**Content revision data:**

┌──

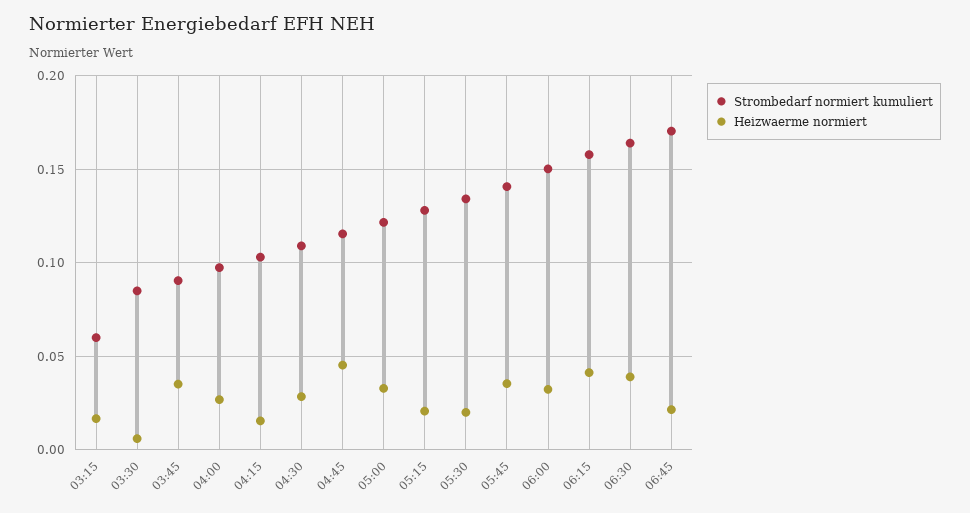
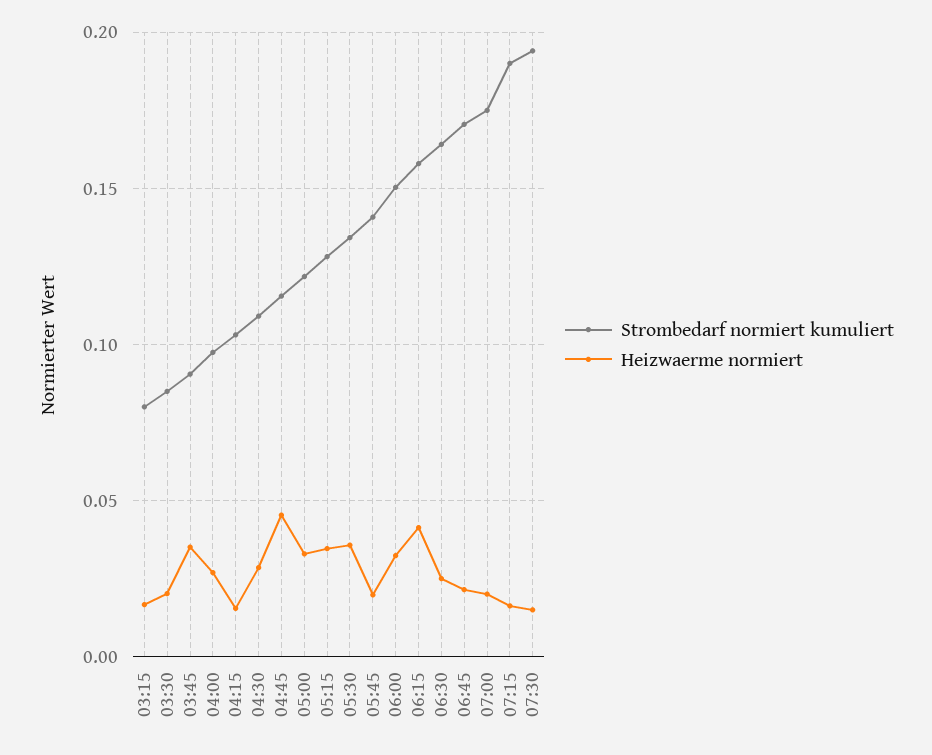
Strombedarf normiert kumuliert, 03:15: 0.06 -> 0.08
Heizwaerme normiert, 03:30: 0.005 -> 0.02
Heizwaerme normiert, 05:15: 0.02 -> 0.035
Heizwaerme normiert, 05:30: 0.02 -> 0.035
Heizwaerme normiert, 05:45: 0.035 -> 0.02
Heizwaerme normiert, 06:30: 0.04 -> 0.025
Strombedarf normiert kumuliert, 07:00: none -> 0.175
Heizwaerme normiert, 07:00: none -> 0.02
Strombedarf normiert kumuliert, 07:15: none -> 0.19
Heizwaerme normiert, 07:15: none -> 0.015
Strombedarf normiert kumuliert, 07:30: none -> 0.195
Heizwaerme normiert, 07:30: none -> 0.015

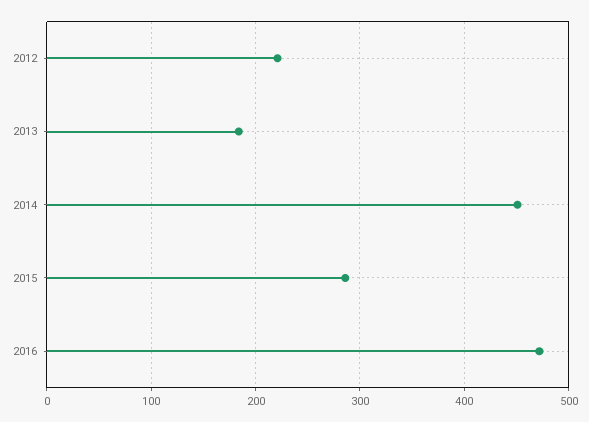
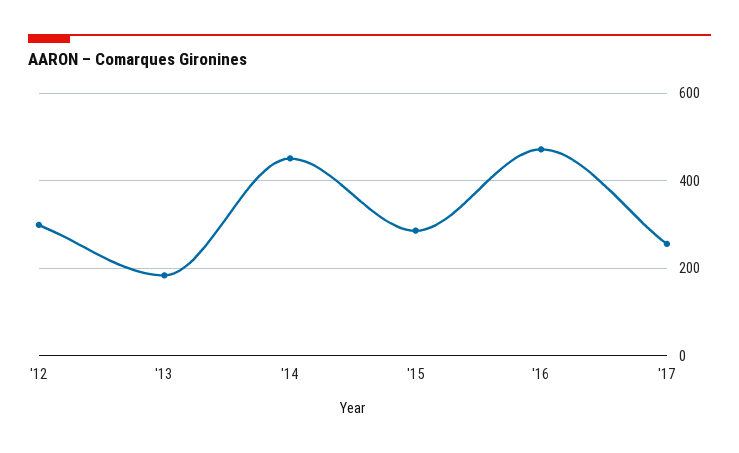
2012: 220 -> 300
'17: none -> 260

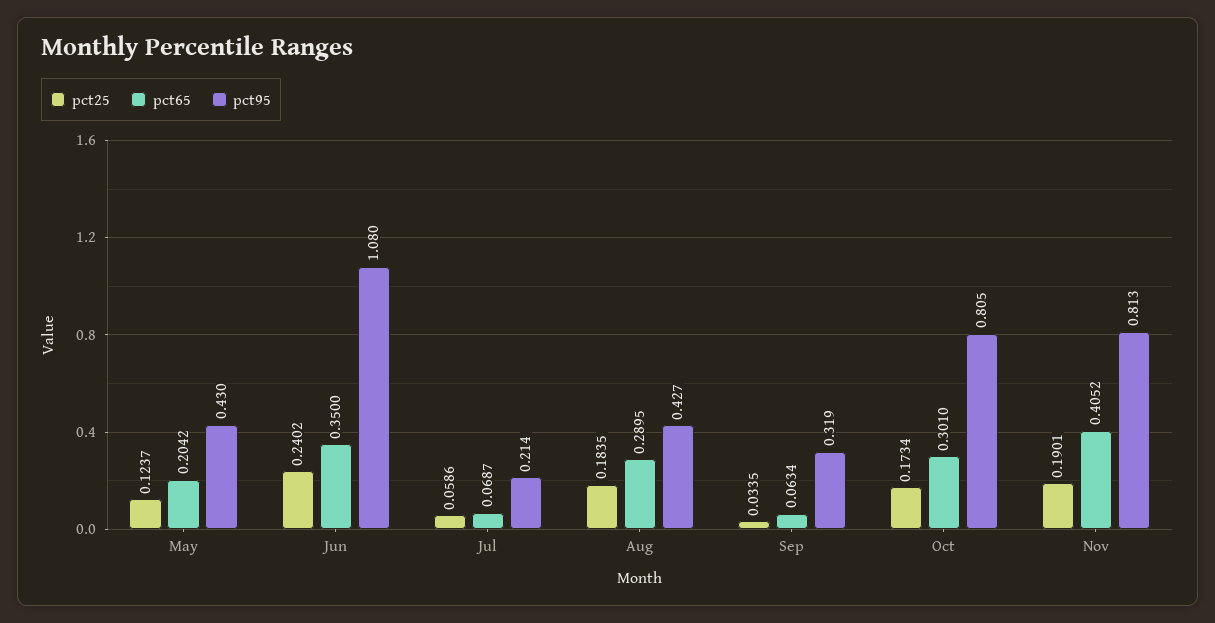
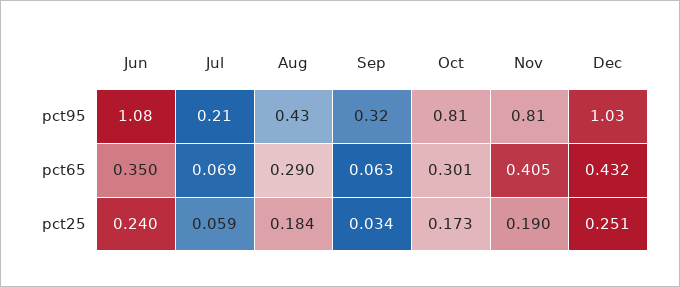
pct25, May: 0.1237 -> none
pct65, May: 0.2042 -> none
pct95, May: 0.43 -> none
pct95, Dec: none -> 1.03
pct65, Dec: none -> 0.432
pct25, Dec: none -> 0.251

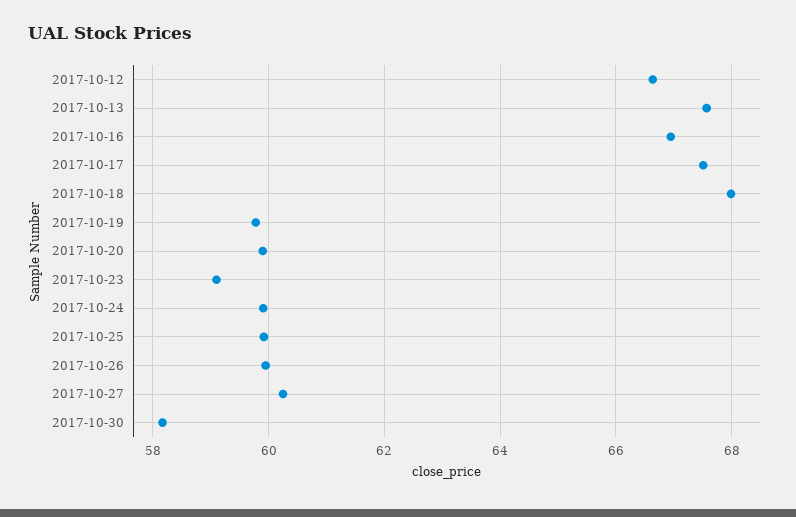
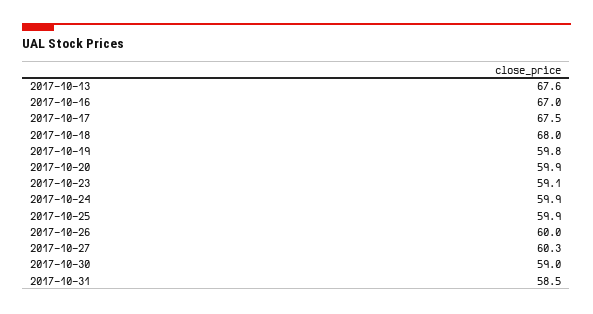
2017-10-12: 66.6 -> none
2017-10-30: 58.2 -> 59
2017-10-31: none -> 58.5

└──

**WHAT IS REQUIRED:**
The result is a copy of every line above where the word "Strombedarf" shows up.

**SOLUTION FOR THIS EXERCISE:**
Strombedarf normiert kumuliert, 03:15: 0.06 -> 0.08
Strombedarf normiert kumuliert, 07:00: none -> 0.175
Strombedarf normiert kumuliert, 07:15: none -> 0.19
Strombedarf normiert kumuliert, 07:30: none -> 0.195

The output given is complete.